Segment Start: EXTRACTED INFORMATION
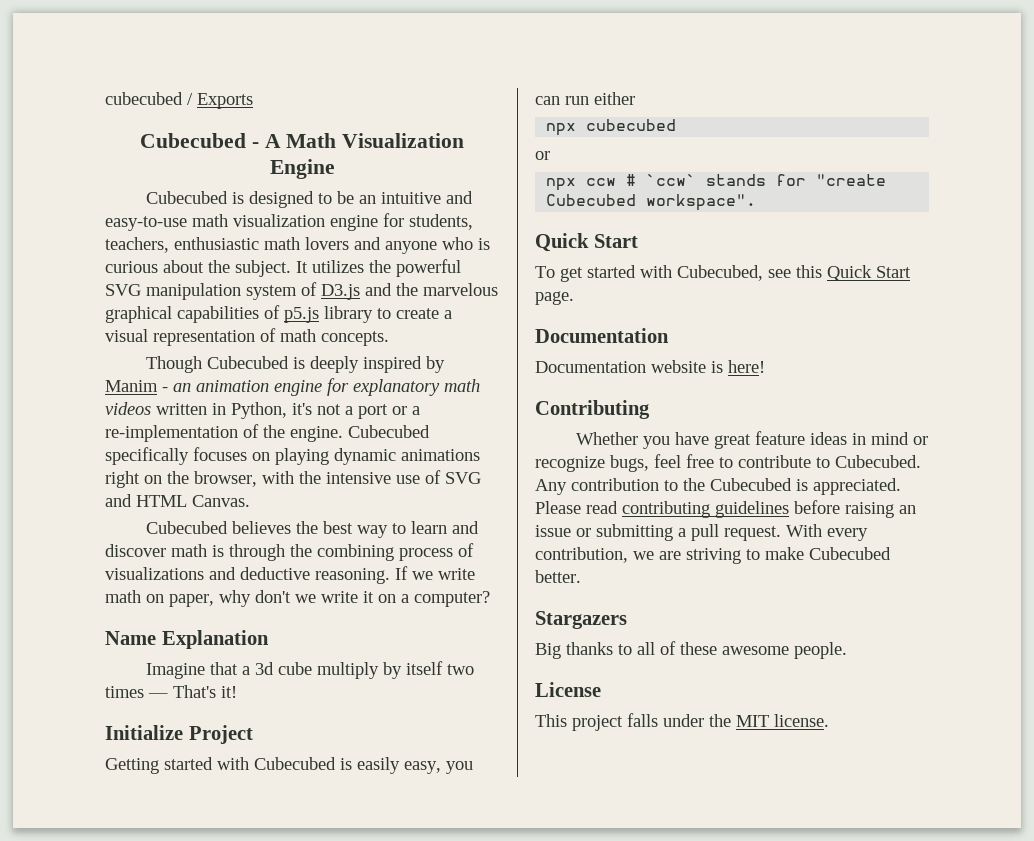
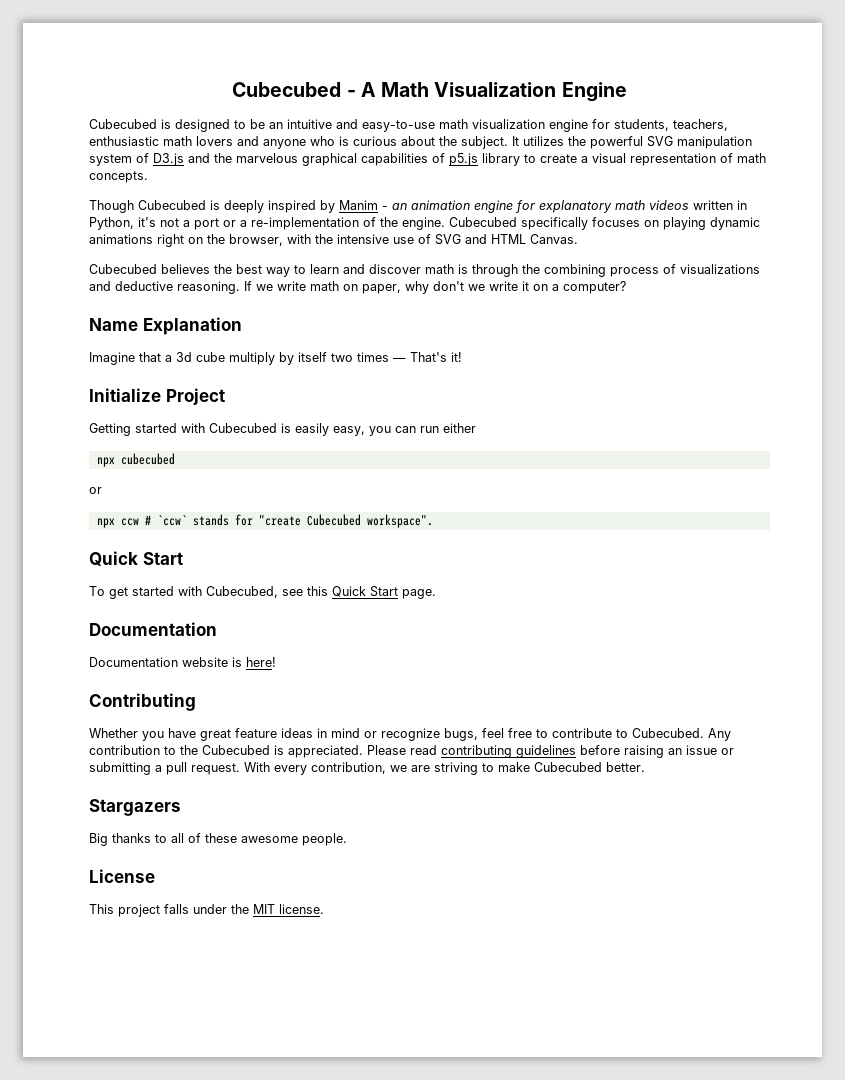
[105,92,253,109] cubecubed / Exports // -> (232, 89) none

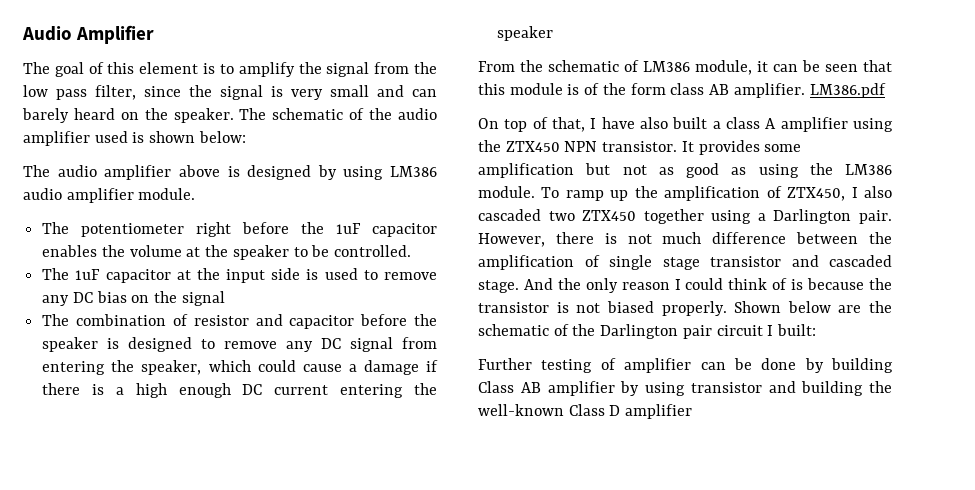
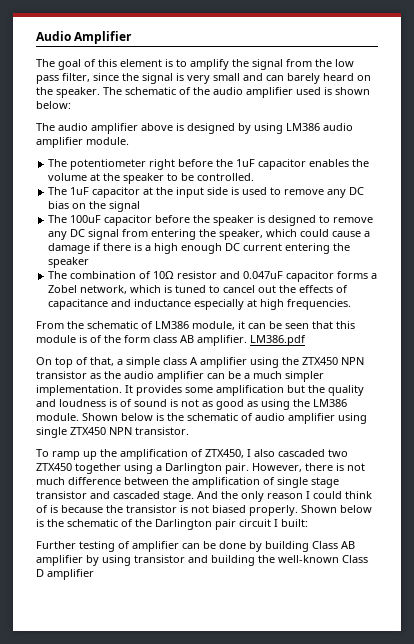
[76,314,283,326] combination of resistor and -> [70,215,102,223] 100uF
(554, 33) none -> [48,271,378,282] [48,285,349,294] [48,299,352,310] // The combination of 10Ω resistor and 0.047uF capacitor forms a Zobel network, which is tuned to cancel out the effects of capacitance and inductance especially at high frequencies.
[590,117,721,129] I have also built a -> [117,357,160,368] a simple
[602,141,678,152] transistor. -> [36,371,324,382] [36,385,122,396] transistor as the audio amplifier can be a much simpler implementation.
(611, 169) none -> [308,385,364,396] [36,399,178,407] the quality and loudness is of sound is
(535, 192) none -> [82,413,367,424] [36,427,189,438] Shown below is the schematic of audio amplifier using single ZTX450 NPN transistor. //
[838,305,862,313] are -> [36,519,44,527] is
Segment End: EXTRACTED INFORMATION
EXERCISE BRIEF
From the first line of the records through the line containing "[590,117,721,129] I have", please output exactly those lines and nothing more, leaving out the pictures.

ANSWER TO THE EXERCISE
[105,92,253,109] cubecubed / Exports // -> (232, 89) none

[76,314,283,326] combination of resistor and -> [70,215,102,223] 100uF
(554, 33) none -> [48,271,378,282] [48,285,349,294] [48,299,352,310] // The combination of 10Ω resistor and 0.047uF capacitor forms a Zobel network, which is tuned to cancel out the effects of capacitance and inductance especially at high frequencies.
[590,117,721,129] I have also built a -> [117,357,160,368] a simple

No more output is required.